Diane Wilson [00:01:16] I know when I was, I went to Taiwan and they had shrimp farms. And because it uses so much water, you start running scarce on water. So what they ended up doing, instead of pulling in fresh water, they were using contaminated water and they were flooding the same type of contaminated water over and over again. And you not only have antibiotics that are added to these, to these shrimp, that you're going into these basins to make them grow, to make them uniform.

Diane Wilson [00:01:54] But you also, what, what they really have a problem with, they've got all these viruses and some of them will absolutely species jump. So it's, I mean, it's, they not only destroy and kill the shrimp crop, but they can species jump. Like if you have a shrimp farm that's on the edge of the water and they escape and they are usually, they are exotic shrimp and they get out and they have this type of virus. This species jump, is they can jump from shrimp. They can jump to the crab. They can jump to the fish.

Diane Wilson [00:02:35] And you know, and, you know, it's, it's just like chemicals that you put out into the environment. It's like they don't know what these viruses do. It's like they don't know what these chemicals do. And so you have got no idea what you are setting loose.
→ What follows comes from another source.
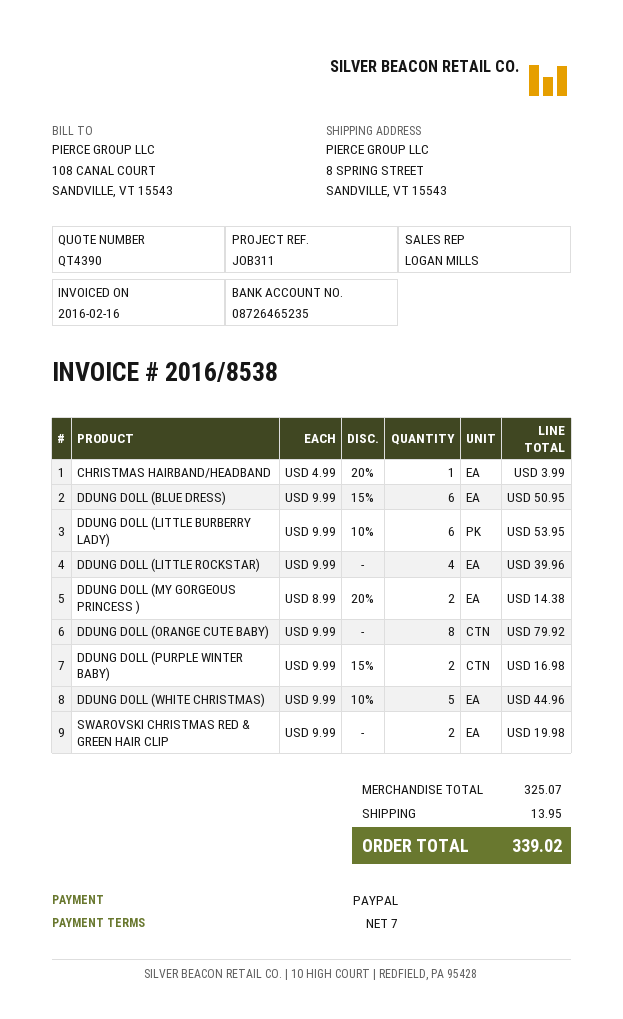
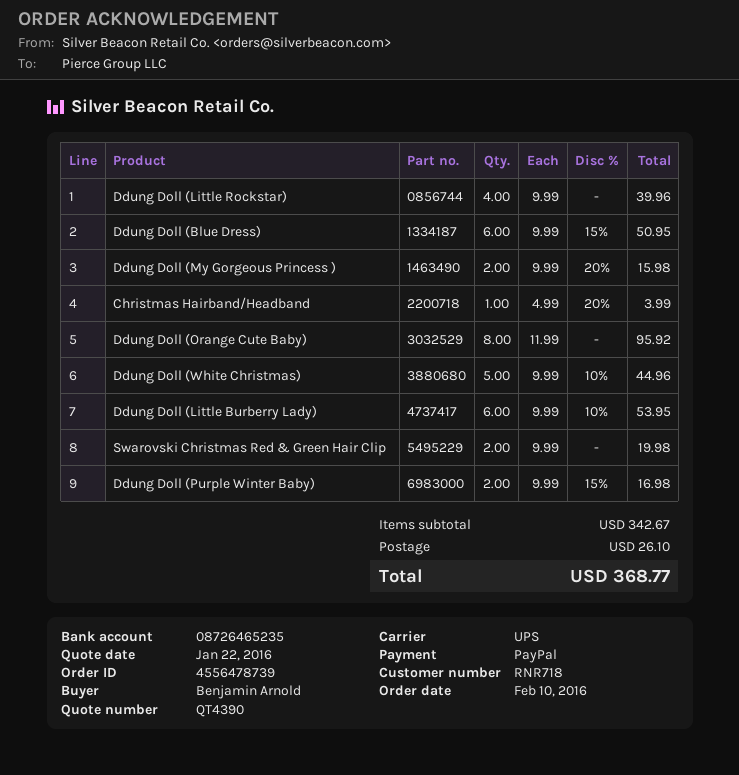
DDUNG DOLL (MY GORGEOUS PRINCESS ): 2 x 8.99 - 20% = 14.38 -> 2 x 9.99 - 20% = 15.98
DDUNG DOLL (ORANGE CUTE BABY): 8 x 9.99 = 79.92 -> 8 x 11.99 = 95.92
subtotal: 325.07 -> 342.67
shipping: 13.95 -> 26.10
total: 339.02 -> 368.77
Diane Wilson [00:02:51] But it's like the bottom line is profit. And, and I know it's, it's a huge profit. And, you know, and like a lot of the shrimp imported into the United States, there's, there's no tariffs on it. There's no taxes on it. And so shrimpers, what it boils down to, shrimpers are paying, are getting paid like what they were getting four decades ago. You know, like they're getting 80 cents for some big shrimp.

Diane Wilson [00:03:20] And, you know, there is I don't believe there's any other occupation that you can be getting the same thing for your, for your product that you were getting 20 years ago. You know, I don't think there's another single occupation. It's it goes that with inflation, you know, you're you can at least feed your kids and pay your boat payments. And, and the shrimpers can't do it. They cannot afford to do that.

Diane Wilson [00:03:50] You know, and I know just right across the San Antonio Bay right here is, there's a shrimp farm there. And they put in this huge ponds. And and there was. We were trying to fight the permitting because we were afraid about these exotic shrimp getting out and putting in.

Diane Wilson [00:04:13] And they already had viruses. They had them they had viruses in Brownsville and they had some viruses in the Palacios ones. And we were afraid of these having viruses, too.

Diane Wilson [00:04:25] And, you know, Parks and Wildlife and all these agencies were gung-ho on getting them there. You know, they saw this as economic, economic development. And the thing was, is the man was over there putting in shrimp crops and he wasn't even permitted.

Diane Wilson [00:04:40] And you can always tell they're doing it because you can see the birds, because the birds on the bay, when they start hitting, hitting the water, they see shrimp and they're going after the shrimp. And, you know, all you had to do was look across the bay, or get pretty close to it, and you could see all of these birds working.

Diane Wilson [00:04:59] But, but the man was so isolated, is that nobody knew what he was doing. There was nobody checking on what he was doing. So he could pretty much do exactly what he wanted.

Diane Wilson [00:05:09] And, you know, when all these, they have huge discharges. I think the discharge of this shrimp farm in Palacios, it amounted to the flow of a river.

Diane Wilson [00:05:20] And you've got all this sediment, and this possible viruses and you got shrimp escaping and you got bacteria and you got all these type of chemicals that they have to use to try to kill and contain some of this stuff.

Diane Wilson [00:05:38] And it's just going right out there into the Gulf of Mexico.